O globo, n. 31961, 07/02/2021. Editorial, p. 2

 

Maior vazamento de dados do Brasil expõe risco digital

07/02/2021

 

 

O maior vazamento de dados do Brasil, revelado em janeiro pelo laboratório de segurança digital dfndr lab, expôs quase 224 milhões de registros organizados por CPF, com todo tipo de informação pessoal. Não apenas o trivial, como nome, data de nascimento, escolaridade, endereço ou estado civil. Há também salário, notas de instituições de crédito, declaração de imposto de renda, FGTS, telefones, benefícios do INSS e até fotos e perfis em redes sociais.

Uma vez vazados, os dados passaram a circular pelos becos escuros da internet profunda, onde cada registro passou a ser negociado em criptomoedas, por até US$ 1 por CPF. Se você tem um CPF, portanto, é certo que seus dados foram expostos e estão à venda. Embora seja até possível saber o que vazou, é impossível recolher o gênio de volta para dentro da garrafa. Os dados de todos nós agora são públicos. Isso dá margem a todo tipo de desdobramento nefasto, de campanhas invasivas de marketing até a vigarice pura e simples (alguém pode usar suas informações para dar algum tipo de golpe em seu nome).

Não foi o primeiro vazamento nem no Brasil, onde já circularam lotes de informações da Receita Federal, nem no mundo, onde se tornaram frequentes as capturas de senhas de centenas de milhões de clientes de empresas como Adobe, eBay ou Linkedin. Um site que acompanha vazamentos desde 2013 registrava semana passada mais de 500 sites e 10,5 bilhões de contas invadidas. As maravilhas digitais acarretam novos riscos — e novos crimes.

Pela dimensão, o episódio traz lições essenciais a autoridades, empresas e cidadãos. O Brasil dispõe de uma das legislações mais modernas do mundo para lidar com informações digitais, a Lei Geral de Proteção de Dados (LGPD), aprovada em 2019. Inspirada na congênere europeia, ela dá ao indivíduo o poder de decidir sobre o uso de seus dados. Para empresas que descuidem das informações que armazenam, a multa pode chegar a 2% do faturamento anual, até R$ 50 milhões.

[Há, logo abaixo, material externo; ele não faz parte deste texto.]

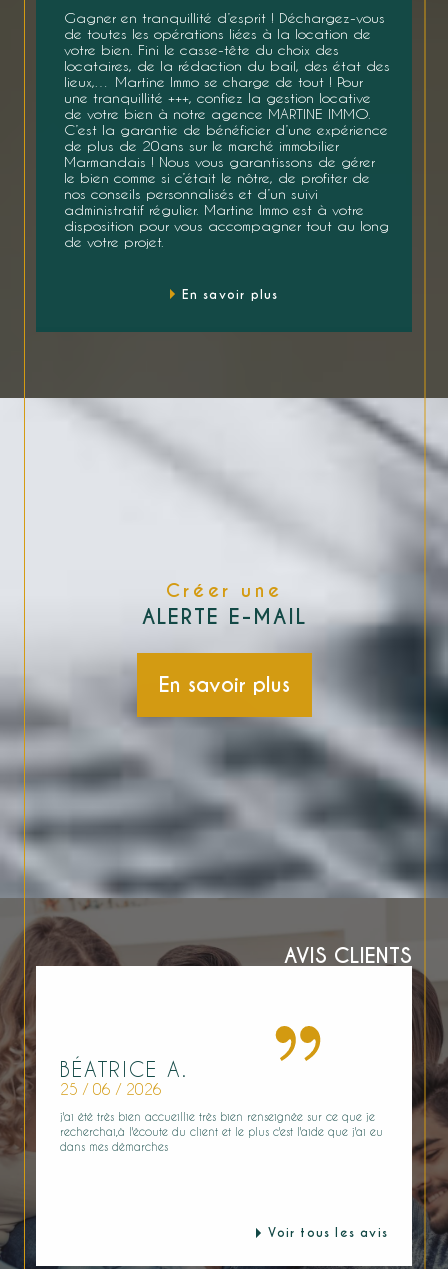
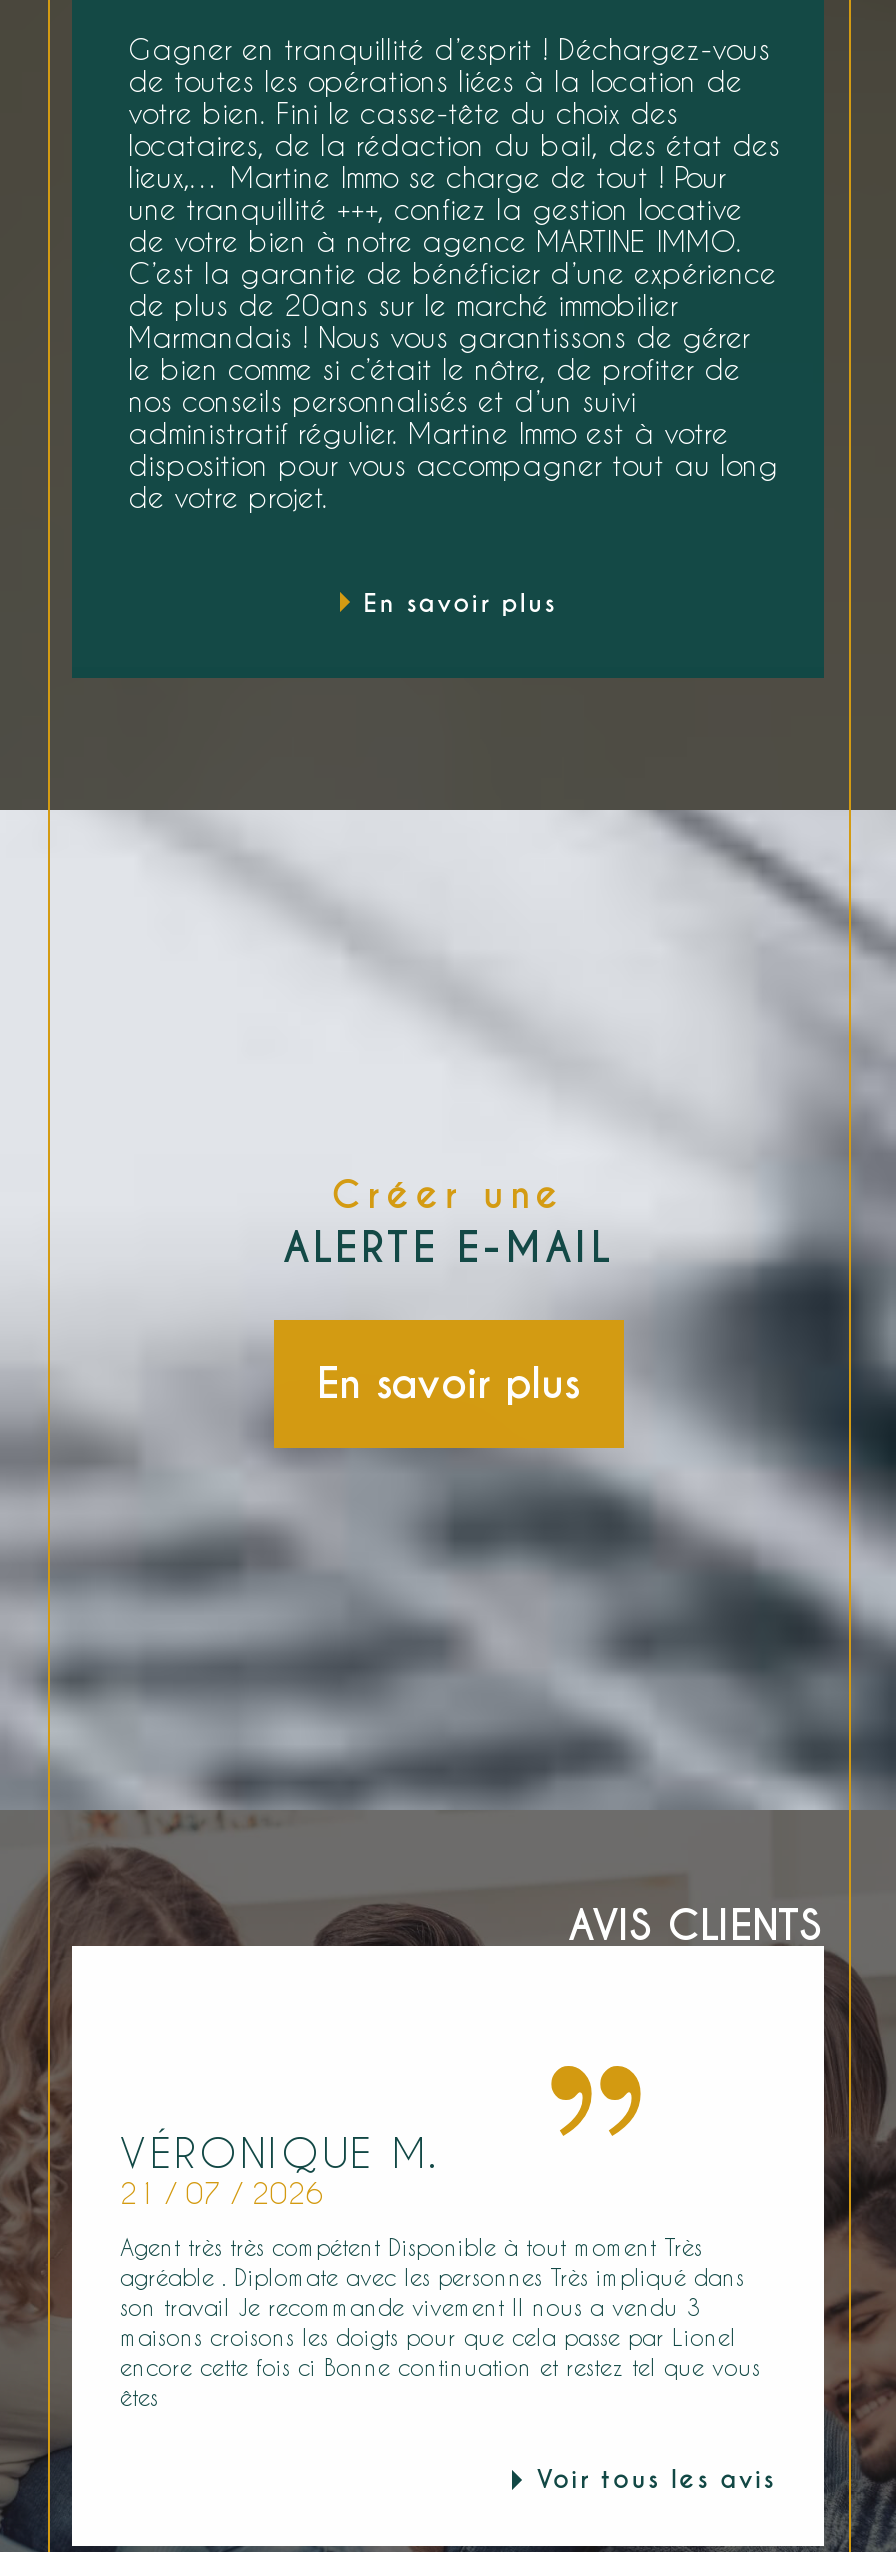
- BÉATRICE A.
- 25 / 06 / 2026
+ VÉRONIQUE M.
+ 21 / 07 / 2026

- j'ai été très bien accueillie très bien renseignée sur ce que je
- recherchai,à l'écoute du client et le plus c'est l'aide que j'ai eu
- dans mes démarches
+ Agent très très compétent Disponible à tout moment Très
+ agréable . Diplomate avec les personnes Très impliqué dans
+ son travail Je recommande vivement Il nous a vendu 3
+ maisons croisons les doigts pour que cela passe par Lionel
+ encore cette fois ci Bonne continuation et restez tel que vous
+ êtes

Como sempre, o importante não é só o que está escrito na lei, mas se ela é cumprida. Crimes digitais nem sempre têm sido punidos com o devido rigor. É fundamental que, no caso do vazamento, haja apuração e punição exemplar tanto àqueles que se aproveitaram das brechas de segurança para furtar os os dados quanto às empresas que deixaram tais brechas abertas.

Num país em que até hoje se toleram decodificadores piratas de televisão e conexões ilegais com a internet, que se aproveitam para também aspirar as informações que puderem dos cidadãos, não espanta tanto desleixo e tanta leniência. Os ministros do Supremo, onde foi aberto inquérito para apurar o vazamento, são conhecidos pelo saber jurídico, não pela familiaridade com o meio digital, necessária para avaliar corretamente riscos e punições.

Os vazamentos frequentes de dados são uma das consequências mais graves da transformação digital da economia. É preciso que as empresas garantam proteção às informações privadas como determina a lei. E que as autoridades punam violações, invasões e crimes. O cidadão ou cidadã cujos dados vazaram precisa tomar os cuidados para se proteger (como uso de senhas fortes, autenticação em dois fatores e demais recomendações de especialistas).